Defendant contends that the consecutive sentence was impermissible under ORS 137.122. He asserts that, at the time of his Oregon sentencing, there was no definite term of imprisonment from which that sentence could run consecutively, because he was on parole in Utah and the Utah parole authorities had not yet ordered any incarceration. He also relies on State v. Mastrilli, 62 Or App 464, 465, 661 P2d 124 (1983), and State v. DeChenne, 39 Or App 901, 904, 594 P2d 831 (1979), for the proposition that a sentence may not be ordered consecutive to an “as yet unexecuted sentence.”

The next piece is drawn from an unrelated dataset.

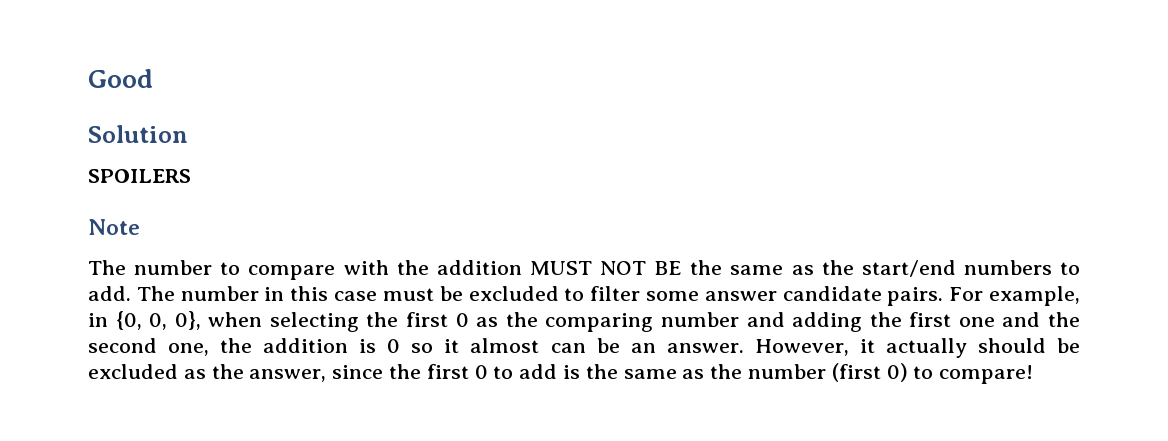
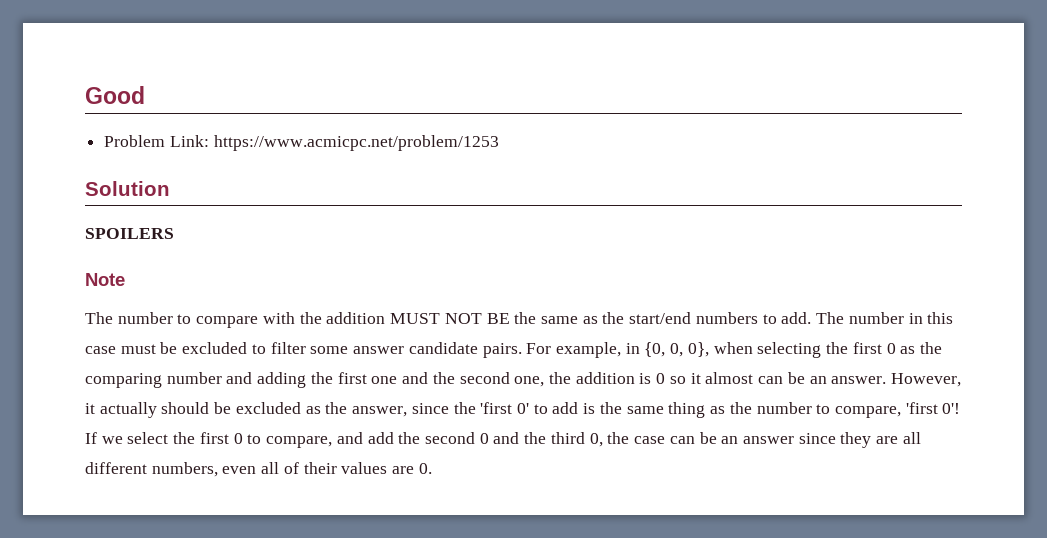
+ Problem Link: https://www.acmicpc.net/problem/1253
- However, it actually should be excluded as the answer, since the first 0 to add is the same as the number (first 0) to compare!
+ However, it actually should be excluded as the answer, since the 'first 0' to add is the same thing as the number to compare, 'first 0'! If we select the first 0 to compare, and add the second 0 and the third 0, the case can be an answer since they are all different numbers, even all of their values are 0.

The two cases cited by defendant are not dispositive in this case, because they were issued before the 1985 enactment of ORS 137.122,1 which provides, in part:

“(1) A term of imprisonment imposed by the court may be made concurrent or consecutive to any other term of imprisonment which has been previously imposed or is simultaneously imposed upon the same defendant. The court may provide for consecutive terms of imprisonment only in accordance with the provisions of this section. A term of imprisonment shall be deemed to be a concurrent term unless the court’s order expressly provides for consecutive terms of imprisonment.
*79“(2) * * * [I]f the defendant previously was sentenced by any other court within the United States to a term of imprisonment which the defendant has not yet completed, the court may impose a term of imprisonment concurrent with or consecutive to the other sentence or sentences.”

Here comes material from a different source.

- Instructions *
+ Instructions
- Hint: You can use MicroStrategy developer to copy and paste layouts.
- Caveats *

The trial court’s imposition of the consecutive sentence is consistent with subsections (1) and (2). Defendant had previously been sentenced by the Utah courts to terms of imprisonment which, at the time of the Oregon sentencing, he had not yet completed. Although defendant was on parole and the Utah parole authorities had not yet ordered incarceration for his parole violation, those facts do not support the conclusion that the Utah court had failed to impose a definite term of imprisonment. In Anderson v. Alexander, 191 Or 409, 426, 229 P2d 633, 230 P2d 770 (1951), the Supreme Court quoted with approval from Anderson v. Corall, 263 US 193, 196, 44 S Ct 43, 68 L Ed 247 (1923):

“ ‘The parole authorized by the statute does not suspend service or operate to shorten the term. While on parole the convict is bound to remain in the legal custody and under the control of the warden until the expiration of the term * * *. While this is an amelioration of punishment, it is in legal effect imprisonment.’ ”

Defendant was serving his Utah sentence while on parole. The trial court did not err in imposing a consecutive sentence.

Affirmed.

ORS 137.123(2), which also authorizes a trial court to impose a consecutive sentence, provides, in part:

“[I]f the defendant previously was sentenced by any other court within the United States to a sentence which the defendant has not yet completed, the court may impose a sentence concurrent with or consecutive to the other sentence or sentences.”